Bacalah prolog dan epilog novel Nyani Sunyi dari Indragiri berikut.
A. Prolog
lelaki tak memiliki apa-apa
jiwanya pergi, mengikuti arah angin yang tak berketentuan, atau
air sungai yang mengalir membawanya pergi jauh ke arah entah
kadang dia bertanya: “seberapa beranikah aku
mempertaruhkan diriku bertarung membela kehormatan?”
juga, dia masih meragukan dirinya sendiri: “seberapa takutkah
aku dicintai?”
lelaki tak memiliki apa-apa, bekalnya hanya rasa, untuk
dijadikan tongkat penunjuk dalam perjalanan...
(NSdI, 2004:ix)
B. Epilog
Senja hampir habis, burung-burung terbang mencari tempat
untuk pulang dan angin semilir berembus tipis. Seorang laki-laki
dengan rambut gondrong, cambang, kumis, dan segala rambut
yang menutupi kepala dan wajahnya. Di punggungnya tergantung
tas ransel lusuh, baju, dan celana, serta sepatu yang dipakainya
juga lusuh. Angin mengibar-ngibarkan rambut gondrongnya, dan
matahari senja yang hampir habis bersinar menerpanya, membuat
lelaki itu seperti siluet hitam, yang terlihat hanya bayangan.

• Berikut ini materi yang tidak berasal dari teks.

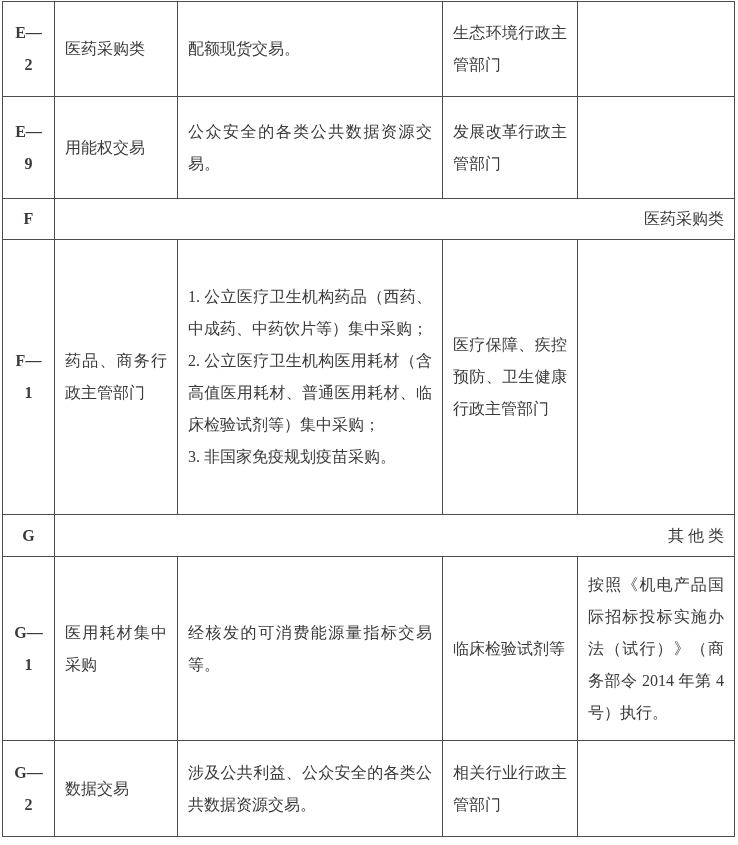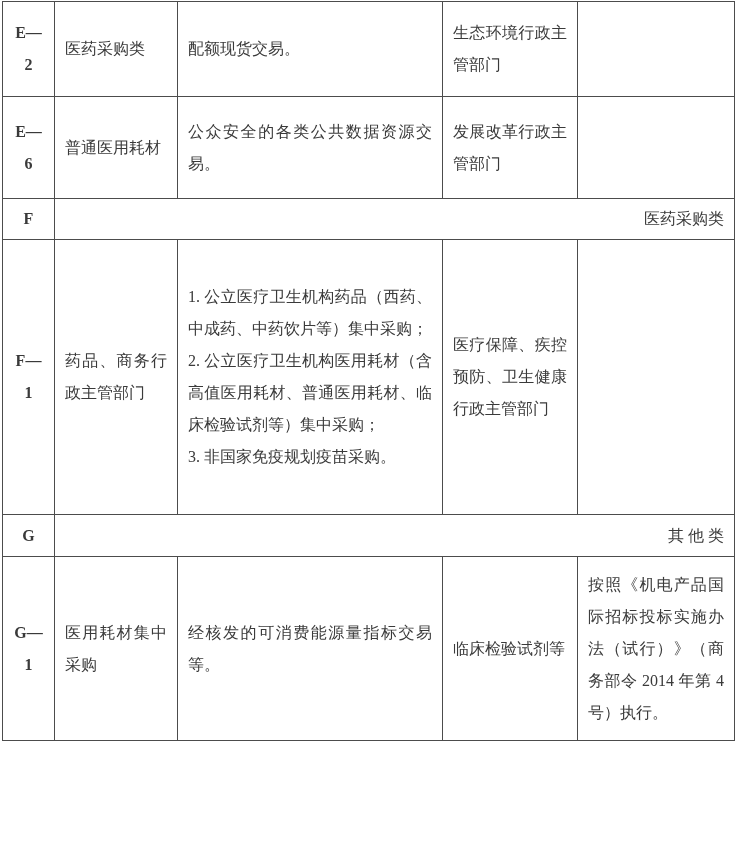"E—6" td.t-code { text: 6 -> 9 }
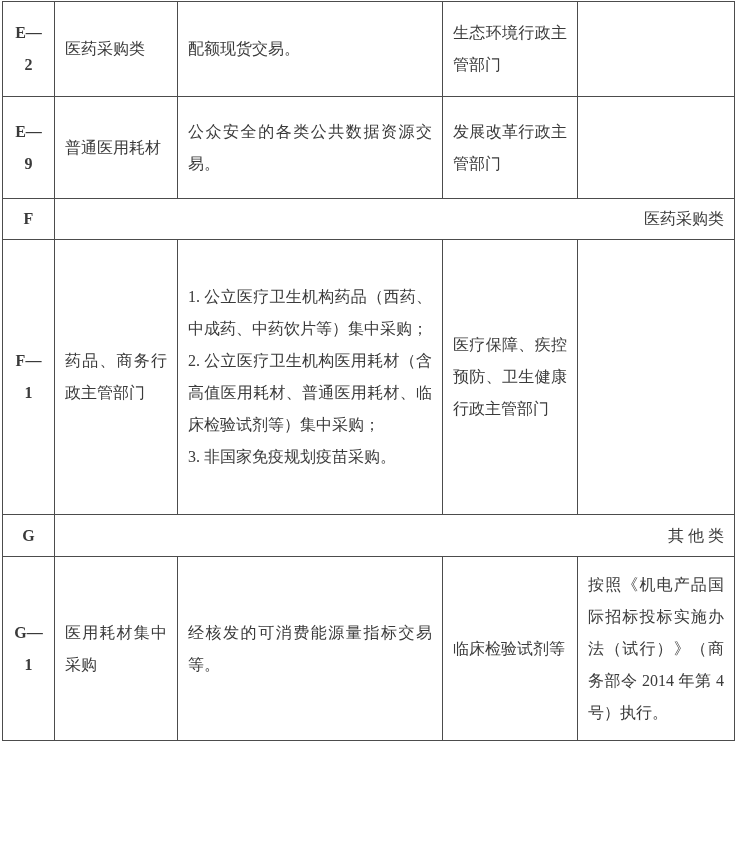"普通医用耗材" td.t-name { text: 普通医用耗材 -> 用能权交易 }
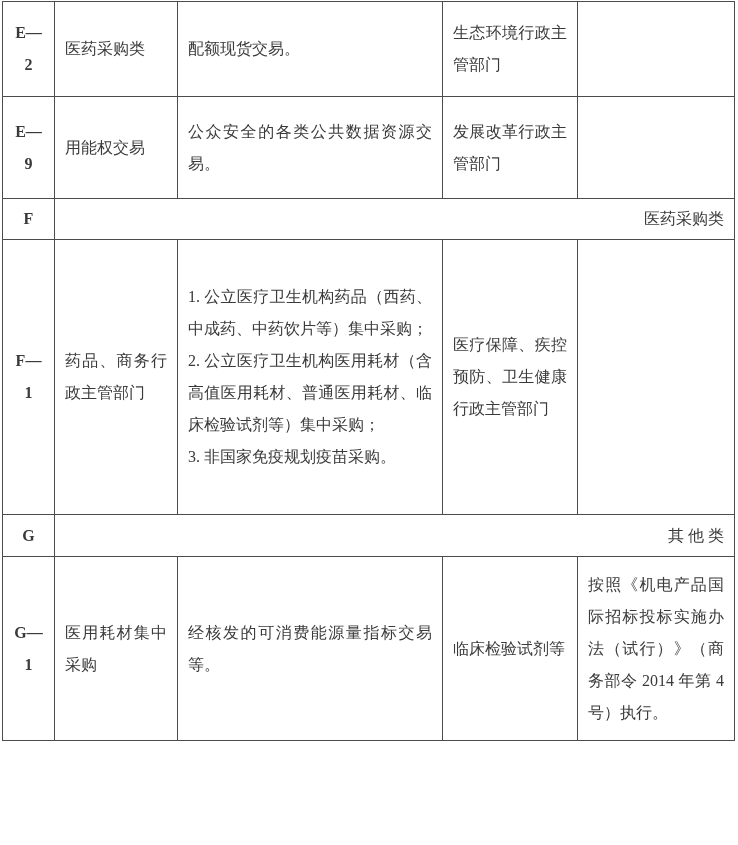"G—2" tr.r-g2 { html: none -> <tr> <td>G—2</td> <td>数据交易</td> <td>涉及公共利益、公众安全的各类公共数据资源交易。</td> <td>相关行业行政主管部门</td> <td></td> </tr> }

Di sebuah lapau tempat banyak laki-laki yang sedang
bermain domino, dia berhenti sejenak. Mereka yang ada di situ
serentak memandangnya, tetapi kemudian kembali asyik dengan
batu dominonya.
“Masih berapa jauhkah Bukit Tengkorak dari sini, Ibu?” tanya
lelaki itu kepada pemilik lapau.
Kontan, semua orang menghentikan permainannya. “Untuk
apa Anak mencari bukit itu? Semua yang datang ke bukit itu tak
pernah kembali. Kata orang, di bukit itu benar-benar ada hantu,
juga binatang buas seperti beruang, harimau, dan sebagainya,”
jawab salah seorang dari mereka.
“Saya tahu, Pak, saya sudah mendengar semua cerita tentang
Bukit Tengkorak itu. Saya memang tak ingin kembali lagi setelah
sampai di sana...”
Semuanya heran, mulutnya melongo. Ibu pemilik lapau itu
kemudian mengatakan bahwa untuk mencapai Bukit Tengkorak,
harus melakukan perjalanan kaki paling cepat dua hari dua
malam, menuruni tiga lembah dan empat bukit. “Letaknya di
sebalik Gunung Kerinci itu, Anak. Tapi tidak ada angkutan mobil
yang bisa mengantar ke sana. Bahkan pemilik sewaan kuda di
daerah ini juga tidak mau menyewakan kudanya kalau tujuannya
ke Bukit Tengkorak.”
“Terima kasih, Bu. Mungkin saya memang harus berjalan
kaki...”
Kemudian, seperti dalam cerita-cerita komik atau film silat,
lelaki berambut gondrong menggendong tas ransel itu berjalan
menjauhi lapau itu, yang membuat semua orang yang ada di situ
melongo. Angin senja yang hampir habis membuat rambutnya
berkibar-kibar, dan sinar matahari yang hampir tenggelam
membuat tubuhnya tampak hanya bayangan, seperti siluet. Dia
berjalan ke arah barat, ke arah matahari tenggelam, ke arah Bukit
Tengkorak, bukit kematian yang diyakini oleh seluruh penduduk
di kaki Gunung Kerinci itu.
Aku memang ingin mati, katanya dalam hati. Tetapi mengapa
aku tak bisa mati?
Beberapa saat kemudian, senja benar-benar telah habis.
Bayangan lelaki itu sudah tidak tampak lagi dari lapau, yang
tertinggal hanya hawa dingin yang menggigilkan tulang.
“Orang aneh...” desis orang-orang di lapau itu. “Semua orang
ingin mencari hidup, ini malah mencari mati... Mengapa tidak
bunuh diri saja?”
Kembali, angin hanya menyisakan dingin yang menggigilkan
tulang-tulang, dan para lelaki itu terus bermain domino hingga
menjelang tengah malam, ketika dingin benar-benar tak bisa
dikurangi dengan kopi atau selimut tebal.
Dingin yang membuat beku, dan laki-laki berambut gondrong
menggendong tas ransel itu tetap berjalan dalam gelap, tanpa
cahaya apapun. Dia terus berjalan, terus berjalan, tanpa cahaya,
tanpa apa-apa. Hanya berjalan, ke arah entah.